WHAT IS BEING ASKED: Where the records below reach the line containing "order number: 67918 -> 68118", start transcribing, and end with the line containing "Hawk Brake Pad, Corvette C5", exactly and with nothing else added.

RAW DATA:
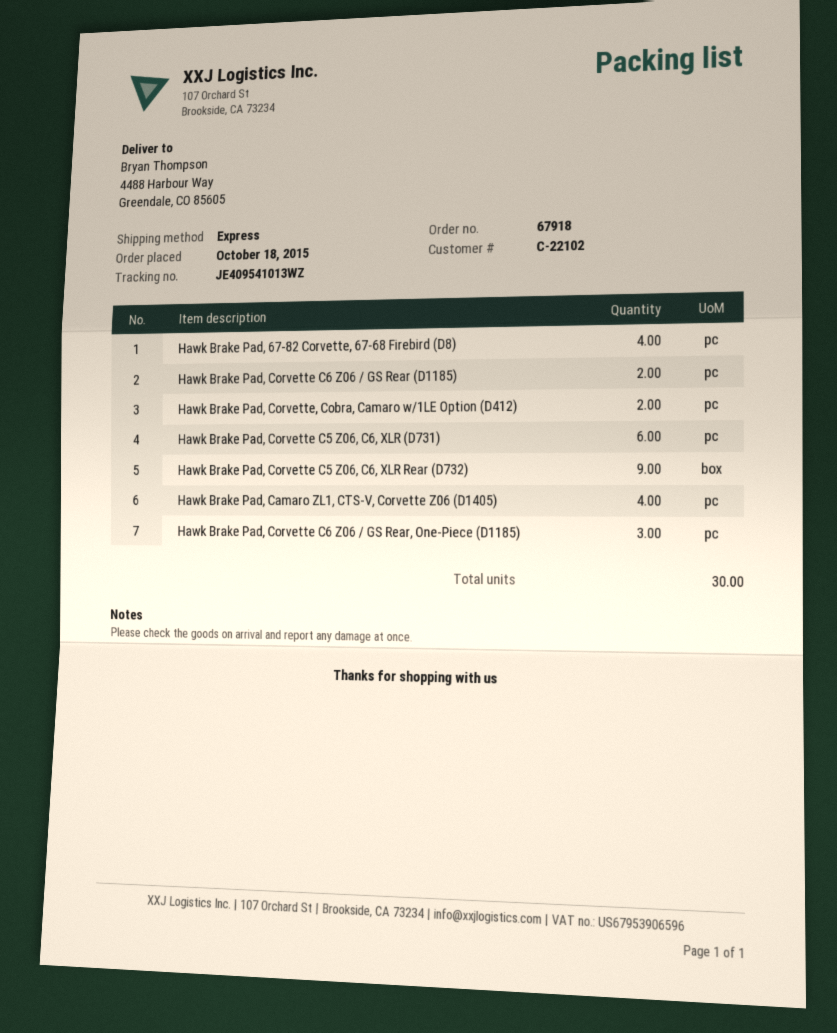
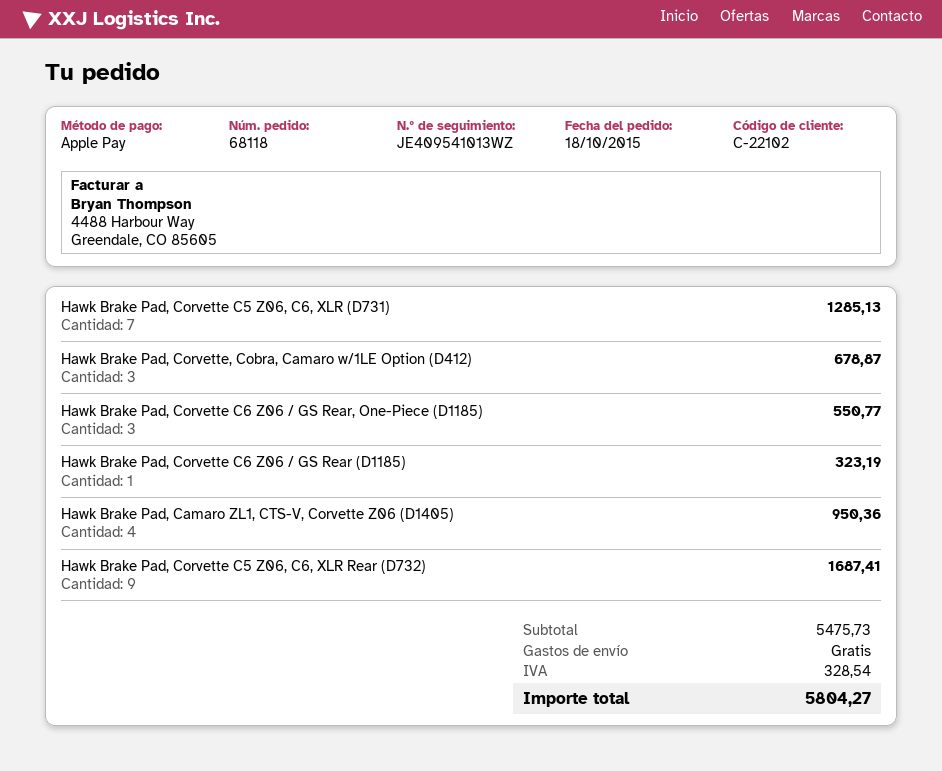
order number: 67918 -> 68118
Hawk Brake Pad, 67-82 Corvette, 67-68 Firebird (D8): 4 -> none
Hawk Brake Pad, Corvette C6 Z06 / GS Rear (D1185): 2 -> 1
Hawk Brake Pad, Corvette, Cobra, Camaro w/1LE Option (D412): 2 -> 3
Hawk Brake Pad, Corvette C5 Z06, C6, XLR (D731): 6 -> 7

---

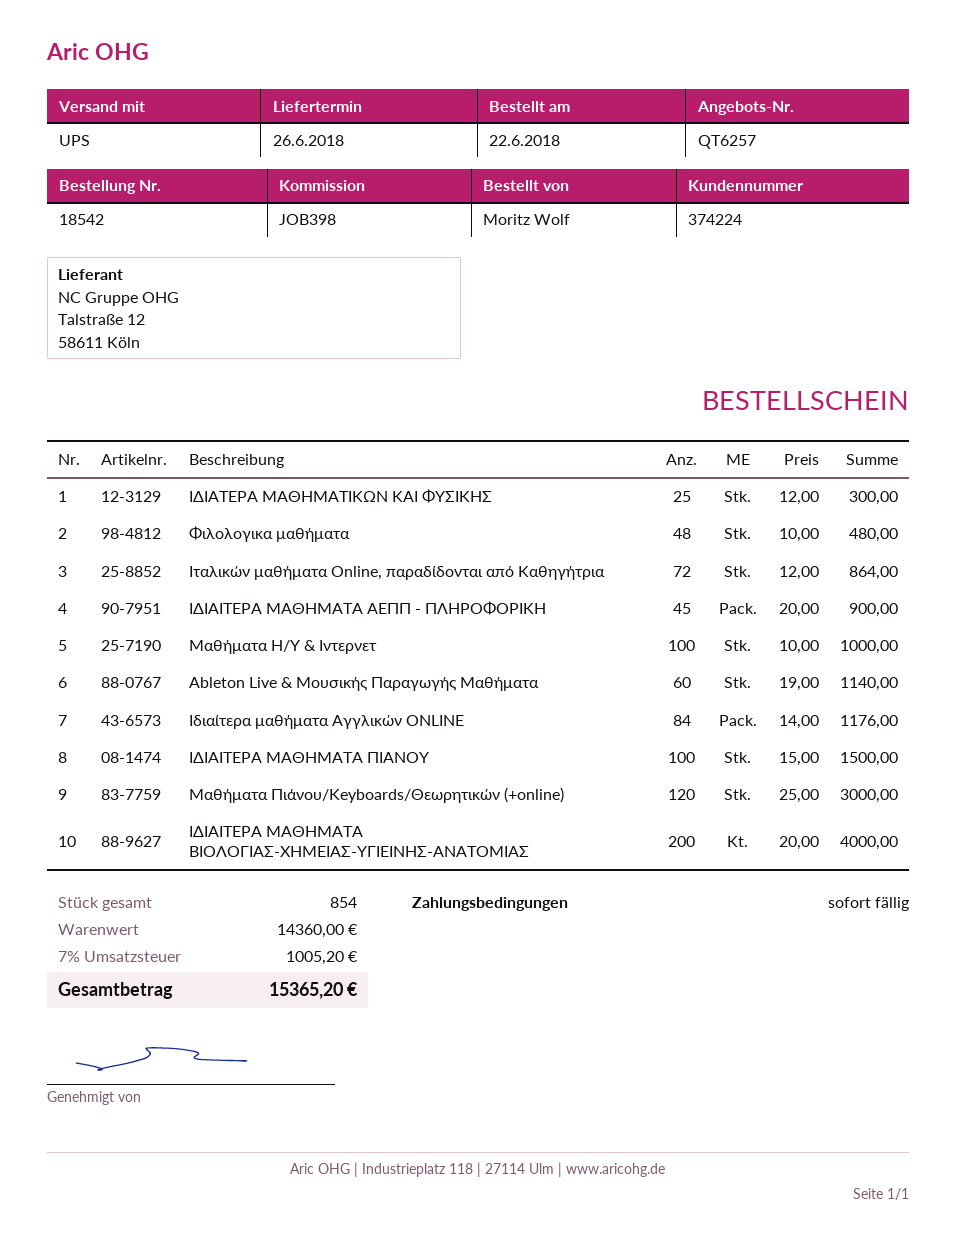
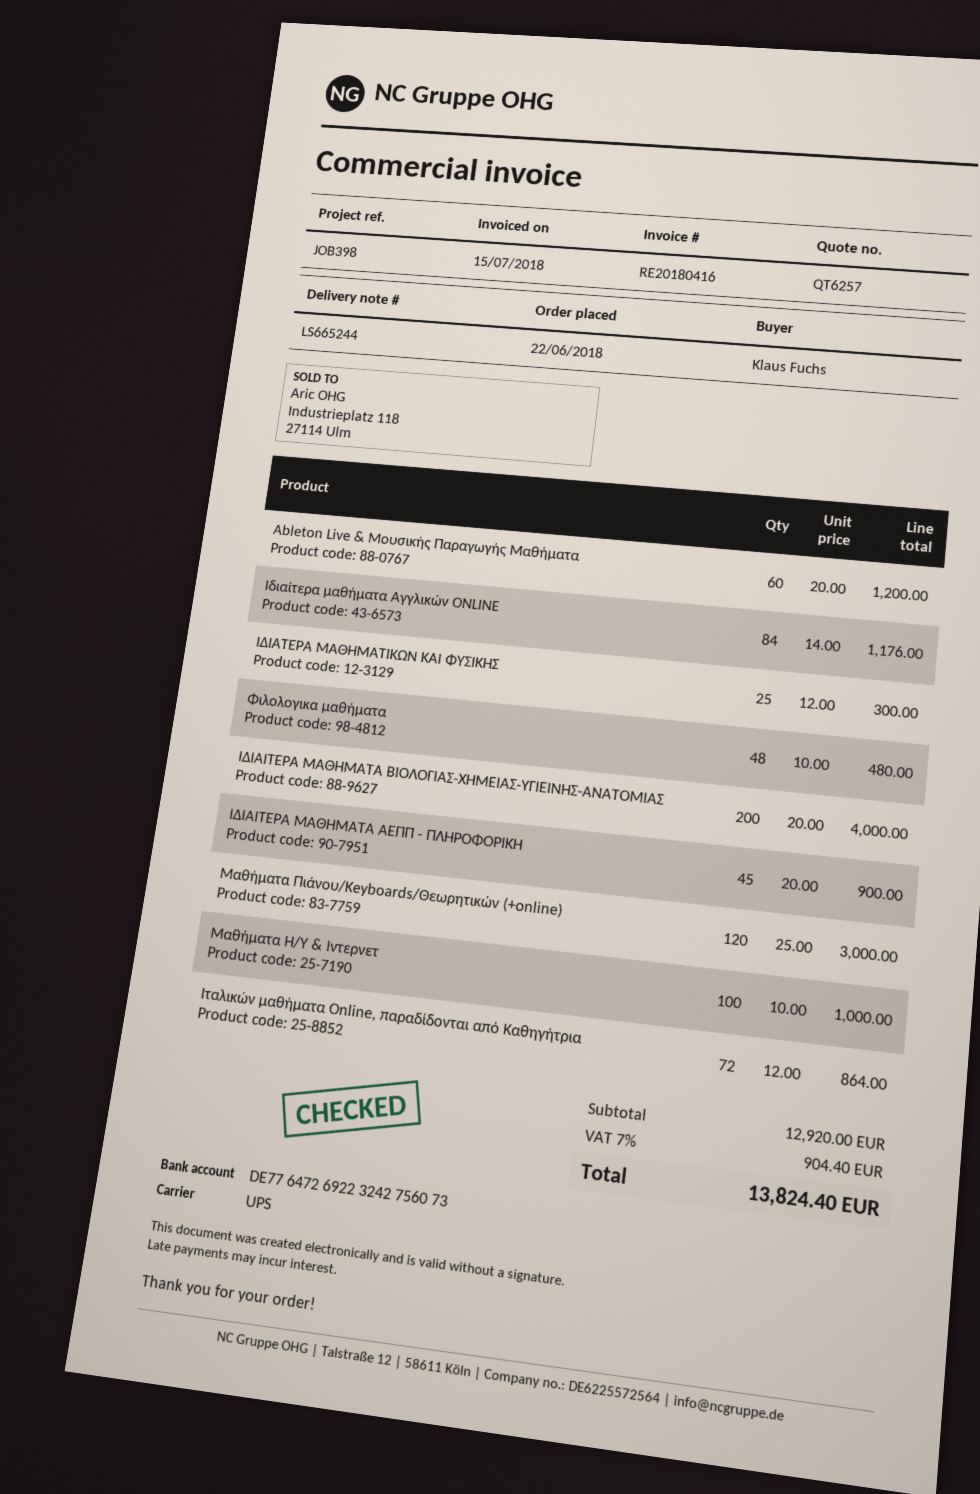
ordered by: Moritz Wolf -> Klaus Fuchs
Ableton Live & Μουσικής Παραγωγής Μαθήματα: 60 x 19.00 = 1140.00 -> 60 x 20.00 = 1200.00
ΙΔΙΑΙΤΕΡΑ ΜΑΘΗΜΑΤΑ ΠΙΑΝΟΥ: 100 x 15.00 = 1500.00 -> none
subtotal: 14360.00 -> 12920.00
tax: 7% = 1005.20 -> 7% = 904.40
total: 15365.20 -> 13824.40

ANSWER BOX:
order number: 67918 -> 68118
Hawk Brake Pad, 67-82 Corvette, 67-68 Firebird (D8): 4 -> none
Hawk Brake Pad, Corvette C6 Z06 / GS Rear (D1185): 2 -> 1
Hawk Brake Pad, Corvette, Cobra, Camaro w/1LE Option (D412): 2 -> 3
Hawk Brake Pad, Corvette C5 Z06, C6, XLR (D731): 6 -> 7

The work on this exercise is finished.